December 7, 2006

Port Davey Track - Scotts Peak to Melaleuca

Senior Walkers

Introduction

The Port Davey Track starts from the Huon Campsite, near the end of the Scotts Peak Road. This is reached via Maydena and Frodshams Pass, about 2 to 3 hours drive west of Hobart.

Scotts Peak to Junction Creek - 2 to 3 1/2 hours, medium walking.

The track starts from the Huon Campsite. Wind around low hills then head south towards Junction Creek. Sections of the track can be boggy. At Junction Creek there is a ford crossing. When water level is high use the cable crossing just downstream. The campsite immediately south of the ford crossing is flood prone following heavy rain. An alternative drier site is available 600 metres further on, but does not have a toilet.

Junction Creek to Watershed Camp - 7 to 9 hours, medium walking.

From Junction Creek the track moves onto open plains below the Arthur Range. A well-defined track leads all the way to the Crossing River, which has campsites on both banks. This river is extrenely hazardous to cross in wet weather. If necessary, wait for the water level to drop.
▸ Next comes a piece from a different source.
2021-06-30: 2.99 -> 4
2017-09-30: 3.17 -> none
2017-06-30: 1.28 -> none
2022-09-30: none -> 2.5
Watershed Camp to Spring River - 5 to 6 hours, medium walking.

The original benched track of 1898 sidles around the hills until a small creek before Lost Worlds Plateau. Follow the track across open plateus, then descend towards Spring River. There are only poor and exposed campsites until the track nears Spring River. This is crossed via a log rope. extreme care is required, especially if the log is under water. Campsites at the river are prone to flooding.
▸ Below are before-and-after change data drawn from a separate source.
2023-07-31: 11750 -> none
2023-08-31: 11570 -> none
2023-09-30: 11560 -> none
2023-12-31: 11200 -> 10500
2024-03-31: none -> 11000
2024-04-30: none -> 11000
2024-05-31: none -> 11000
Spring River to Melaleuca - 9 to 11 hours, medium walking.

Leaving the line of the old track and disused track, head eastwards from the river, the south again. The track undulates through the hills above the river, giving good views over the valley and towards Port Davey. After climbing around Lindsay Hill, descend to the Bathurst Narrows crossing. If weather is deteriorating, cross immediately and camp on the south side. Otherwise camp in the forest just north of the crossing. Water can be scarce.
Climb south to the hills above Horseshoe Inlet. From there the track continues southeast across the open plain to Melaleuca.
There are walkers huts, toilets and an air strip at Melaleuca. A bird hide built nearby for observing the endangered orange-bellied parrot, is named after the late Deny King, a well known long term resident. More Information on the parrot and on the history of the area is available at Melaleuca.

Boat Crossing

There is a boat crossing at the Bathurst Narrows. Two small dinghies have been provided at each end of these crossings for the use of bush walkers.
There should be one boat left on each side of the crossing, well out of the water, turned upside down and securely fastened. Each boat should also have a pair of oars stored securely with the boats. Please leave the boats as you would want to find them. Other peoples' lives may depend on it.